Platform Events for Fan-Out
When a single trigger would need to touch too many downstream objects, publish an event and let multiple subscribers handle their own work asynchronously. Each subscriber’s transaction is separate.
Monitoring
Proactive monitoring beats reactive firefighting.
Debug Logs: Show per-transaction limit usage. Useful for development and targeted production investigation.
Apex Exception Email: Unhandled governor limit errors send email to the admin listed on the Apex Exception recipients list. Route to a monitored inbox.
Event Monitoring (shield add-on): Tracks CPU, SOQL, and DML usage across transactions, surfaces slowest queries and heaviest users.

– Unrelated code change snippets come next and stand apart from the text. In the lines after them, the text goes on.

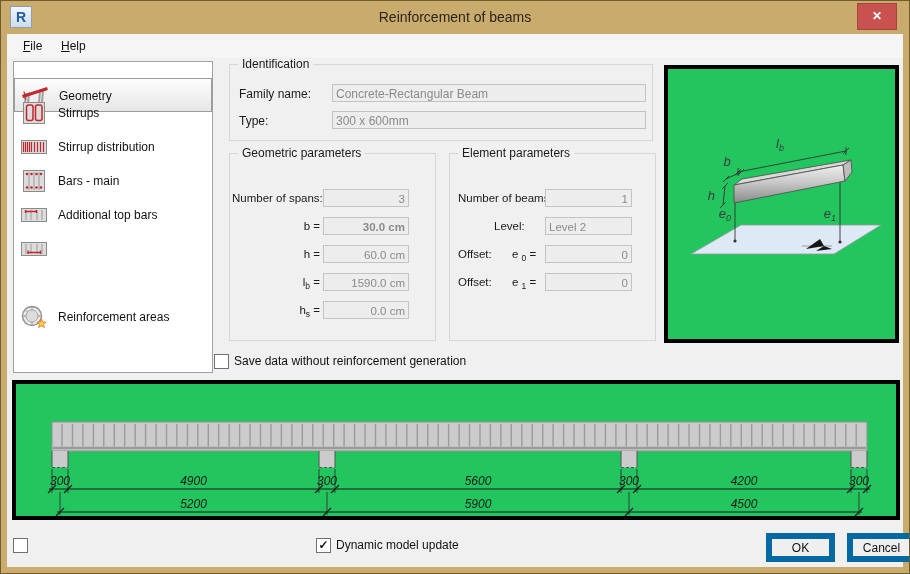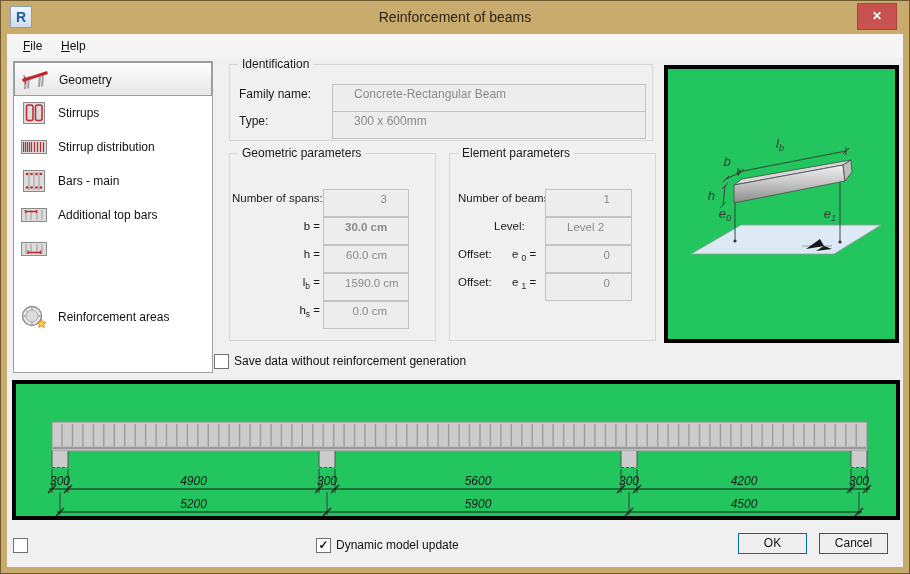--- a/index.html
+++ b/index.html
@@ -15,32 +15,32 @@
   
   .sidebar{position:absolute;left:12px;top:60px;width:200px;height:312px;background:#fff;border:1px solid #a0a0a0;box-sizing:border-box;}
   .side-item{position:absolute;left:0;width:198px;height:34px;box-sizing:border-box;}
   .side-item.selected{background:linear-gradient(#fdfdfd,#e6e6e6);border:1px solid #9b9b9b;}
   .side-icon{position:absolute;left:4px;top:4px;width:32px;height:26px;display:flex;align-items:center;justify-content:center;}
   .side-label{position:absolute;left:44px;top:0;line-height:34px;font-size:12px;color:#111;white-space:nowrap;}
   
   .group{position:absolute;border:1px solid #d6d6d6;box-sizing:border-box;}
   .legend{position:absolute;top:-8px;left:8px;background:#f0f0f0;padding:0 4px;font-size:12px;color:#1a1a1a;white-space:nowrap;}
   .lbl{position:absolute;font-size:11.5px;color:#1a1a1a;white-space:nowrap;}
-  .field{position:absolute;height:28px;background:#ededed;border:1px solid #c3c3c3;font-size:11.5px;color:#8a8a8a;line-height:18px;padding:0 21px;box-sizing:border-box;overflow:hidden;white-space:nowrap;}
+  .field{position:absolute;height:18px;background:#ededed;border:1px solid #c3c3c3;font-size:11.5px;color:#8a8a8a;line-height:18px;padding:0 3px;box-sizing:border-box;overflow:hidden;white-space:nowrap;}
   .field.right{text-align:right;}
   sub.sx{font-size:8.5px;}
   
   .cbrow{position:absolute;height:16px;}
   .cb{position:absolute;left:0;top:1px;width:13px;height:13px;background:#fff;border:1px solid #707070;box-sizing:content-box;font-size:12px;line-height:13px;text-align:center;color:#111;}
   .cb.checked::after{content:"\2713";font-weight:bold;}
   .cbl{position:absolute;left:20px;top:1px;font-size:12px;color:#111;white-space:nowrap;}
   
   .panel{position:absolute;background:#22c55e;border:4px solid #000000;box-sizing:border-box;font-style:italic;}
   
-  .btn{position:absolute;width:69px;height:21px;background:#efefef;border:1px solid #0369a1;font-size:12px;color:#111;text-align:center;line-height:19px;box-sizing:border-box;}
+  .btn{position:absolute;width:69px;height:29px;background:#efefef;border:6px solid #0369a1;font-size:12px;color:#111;text-align:center;line-height:19px;box-sizing:border-box;margin-left:28px;}
   .dim{font-family:"Liberation Sans",sans-serif;font-size:12px;fill:#1a1a1a;text-anchor:middle;}
   .pvl{font-family:"Liberation Sans",sans-serif;font-size:13px;fill:#3a3a3a;}
 </style>
 </head>
 <body>
 
 <div class="frame">
 
   <div style="position:absolute;left:0;top:0;width:908px;height:33px;">
     <div class="app-badge">R</div>
@@ -50,21 +50,21 @@
 
   <div class="content-bg"></div>
 
   <div class="menubar">
     <div class="menu-item" style="left:10px;"><u>F</u><span>ile</span></div>
     <div class="menu-item" style="left:48px;"><u>H</u><span>elp</span></div>
   </div>
 
   <div class="sidebar">
 
-    <div class="side-item selected" style="top:0;">
+    <div class="side-item selected" style="top:16px;">
       <span class="side-icon">
         <svg width="30" height="26" viewBox="0 0 30 26">
             <path d="M6 10 L5 22 M9 9.5 L8 21.5 M20 8 L19 20 M23 7.5 L22 19.5" stroke="#a0a0a0" stroke-width="2" fill="none"></path>
             <path d="M2.5 13.5 L27.5 5.5" stroke="#c1272d" stroke-width="3" fill="none"></path>
             <path d="M4 8.5 L5.5 17" stroke="#c1272d" stroke-width="1.2" fill="none"></path>
           </svg>
       </span>
       <span class="side-label">Geometry</span>
     </div>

Salesforce Optimizer: Built-in org scan that flags limit-prone code and configuration.
The Limits Class
In Apex, the Limits class exposes current usage at runtime:
System.debug('SOQL so far: ' + Limits.getQueries() + '/' + Limits.getLimitQueries());
System.debug('DML so far: ' + Limits.getDMLStatements() + '/' + Limits.getLimitDMLStatements());
System.debug('CPU so far: ' + Limits.getCpuTime() + 'ms / ' + Limits.getLimitCpuTime() + 'ms');
Use these during development and testing. Do not use them to guard production code — “if I’m near the limit, skip this work” is a band-aid on a design problem.
Limit-Aware Patterns
Chunked async chains. Process 100 records in a Queueable, enqueue the next Queueable with the remaining work, repeat. Each chain link gets fresh limits.
External data via Data Loader, not Apex. For bulk imports, Data Loader uses Bulk API with chunks; it doesn’t consume synchronous Apex limits at all.
Off-platform processing. For very heavy analytical work, export to a warehouse (Snowflake, Databricks, Data Cloud) and run the computation there. Bring results back.
Frequently Asked Questions
Do limits reset between calls within the same HTTP request?
No. Apex limits apply per transaction, and one API call is typically one transaction.
Can I request higher limits?
Some async limits can be adjusted via support for specific high-volume customers. Synchronous limits are fixed.
How do flows count against limits?
Flow consumes Apex limits when its DML and SOQL execute. A record-triggered Flow firing on a bulk insert counts those queries and DMLs against the transaction budget.
What about managed packages?
Installed managed packages get their own per-transaction namespace budgets — they don’t share limits with your code. This is why an ISV can do heavy work without consuming your org’s limits directly.